RESIDENTS in three Petaling Jaya neighbourhoods received a surprise visit from Petaling Jaya City Council (MBPJ) officers yesterday.

The officers came to remove boom gates and other road obstructions in the areas.

The operation, led by MBPJ Engineering Department assistant director Noraini Mohd Din, involved Winchester Ara Damansara, Bandar Utama precinct BU 6 and Damansara Jaya SS22.

The officers used a heavy-duty welding torch to cut a wheeled gate at the intersection of Jalan PJU 1A/43 and Jalan PJU 1A/43E.

Council lorries were used to dispose of the parts.

Winchester Ara Damansara Residents Association (RA) committee member Say Kim Kuan said it was not necessary to remove the wheeled gate.

“I tried to stop them but to no avail,” he said, adding that the residents were happy the gate had been installed and did not mind using another road to enter their neighbourhood.

“The gate has helped to curb crime.

“We have informed councillor Khairul Annuar Ahmad Zainudin, in charge of Ara Damansara, about the latest development,” said Say.

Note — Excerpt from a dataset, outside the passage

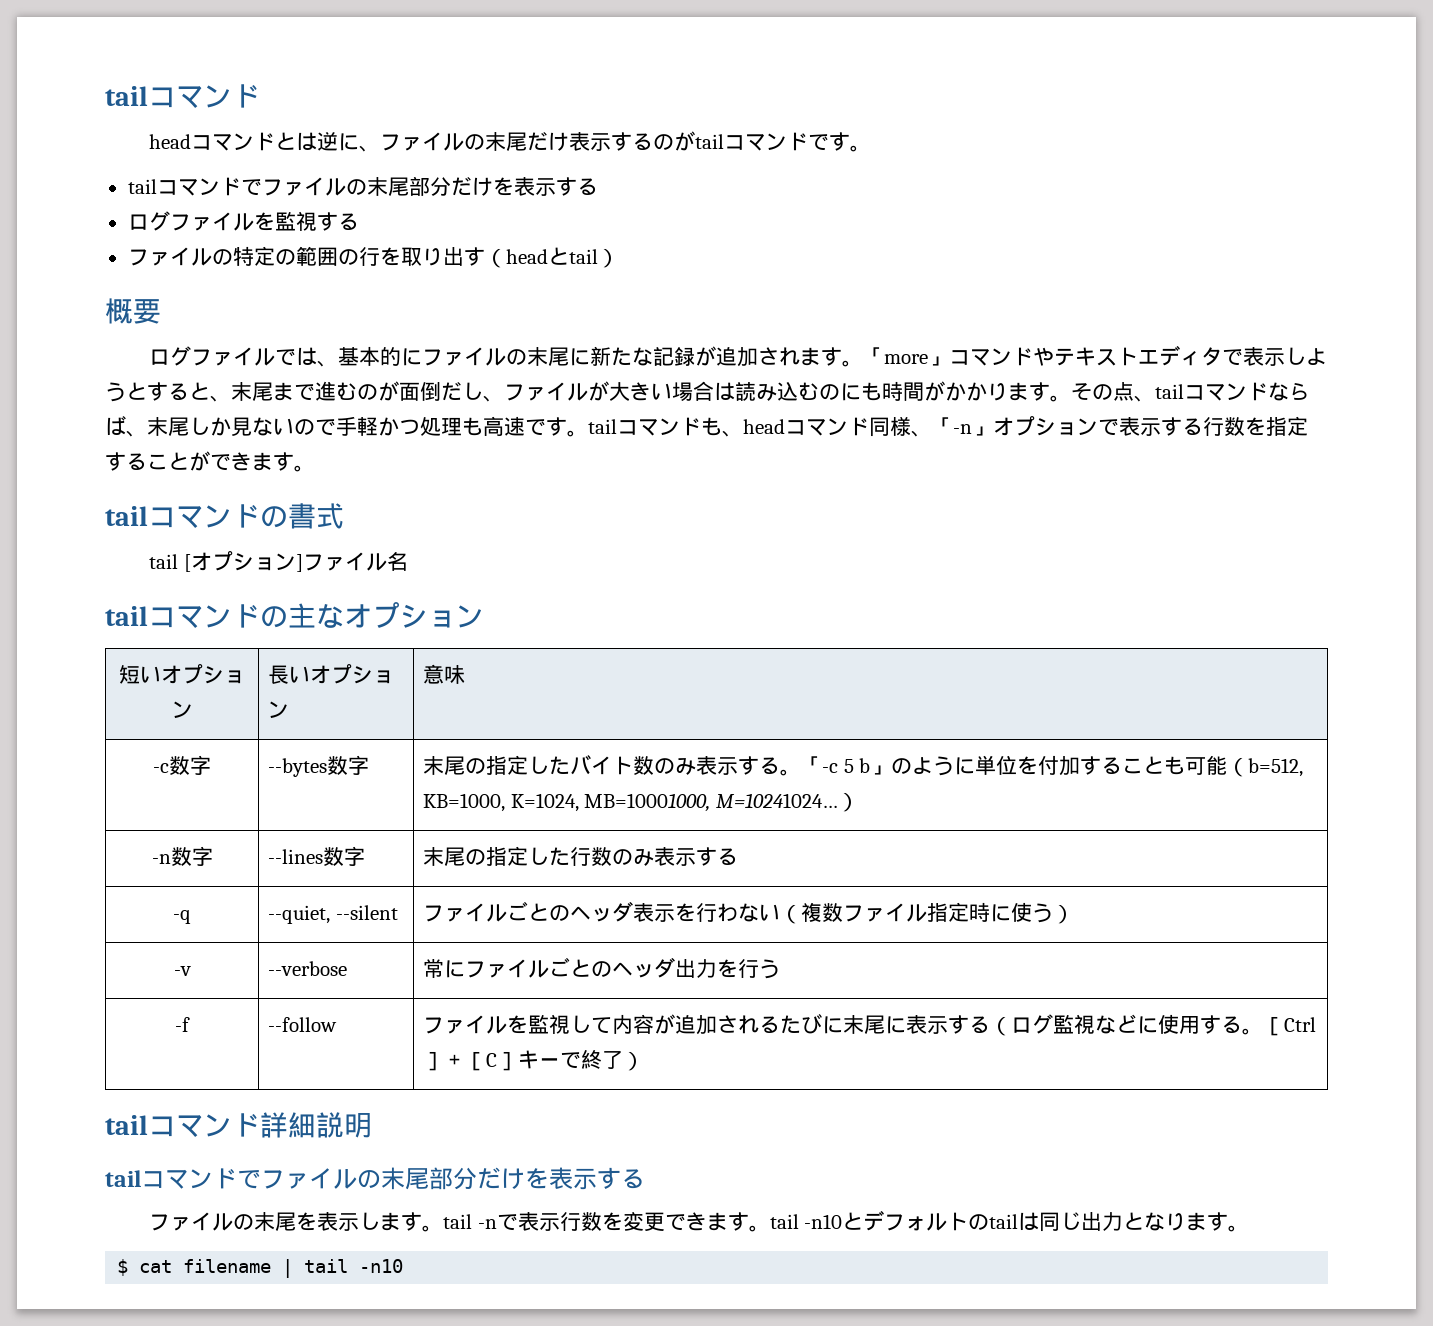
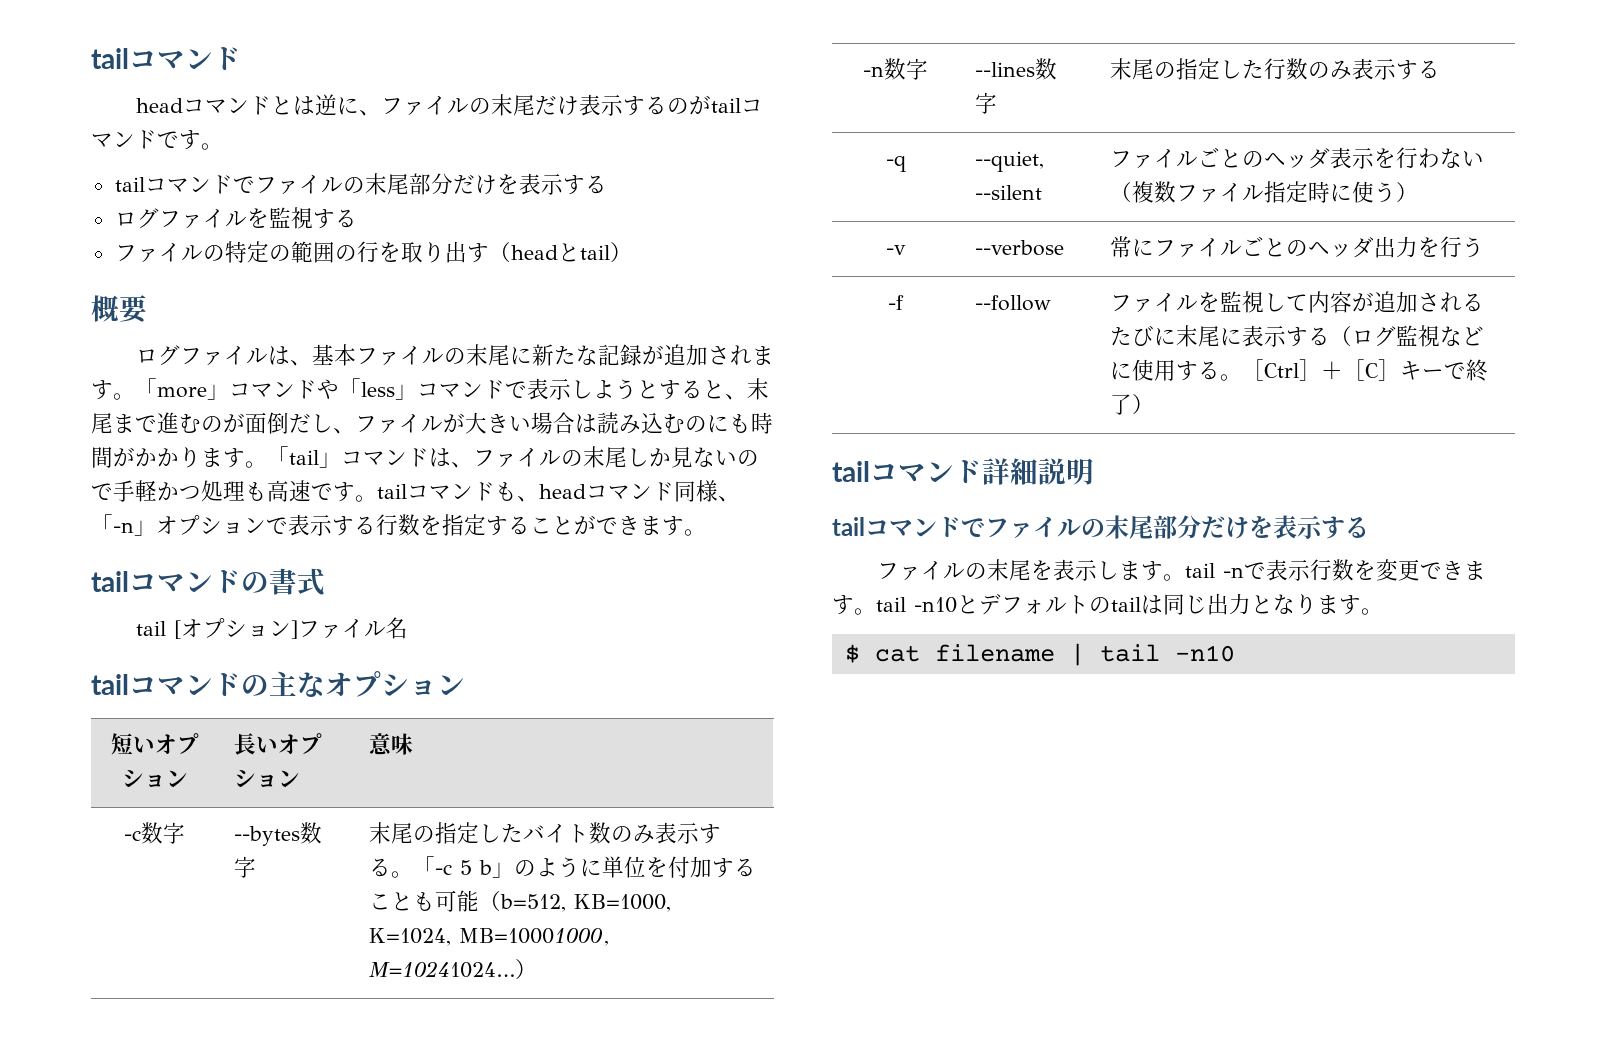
[275,349,297,366] で -> (268, 356) none
[380,347,423,366] 的に -> (356, 355) none
[1054,345,1223,366] テキストエディタ -> [339,378,505,400] 「less」コマンド
[1071,382,1310,402] [105,416,147,437] その点、tailコマンドならば、 -> [267,446,583,468] 「tail」コマンドは、ファイルの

MBPJ enforcement officers handing over a notification slip to Winchester Ara Damansara RA member Say, informing him that he could retrieve the cut-up wheeled gate from the council within a period of 14 days.
Notification for residents: Enforcement officers handing over a notification slip to Say, informing him that he can retrieve the cut-up wheeled gate from the council within 14 days.

Over in Bandar Utama, the council officers used a backhoe to knock down and remove two poles in Jalan BU 6/6 and BU 6/2, which were used to secure counterweight boom gates.

The automatic boom gates at both Winchester Ara Damansara and Bandar Utama were not removed as the state government had given them a one-year grace period before being removed.

In Damansara Jaya, council officers removed empty oil drums used to close off Jalan SS22/2 and Jalan SS22/22.

No untoward incidents occurred during the operation at the three locations.

In a statement, MBPJ public relations director Haniza Abdul Hamid said the decision to remove the obstructions was made by the council’s technical sub-committee on barriers in neighbourhoods.

“The sub-committee made the decision earlier this month, on a case-by-case basis,” said Haniza.

Some of the reasons cited for the operation include obstruction of common property or common pathways, as well as the numerous residents’ complaints to the council.

“We alerted the respective RAs before carrying out the operation,” said Haniza, adding that it was carried out under the Streets, Drainage and Building Act 1974.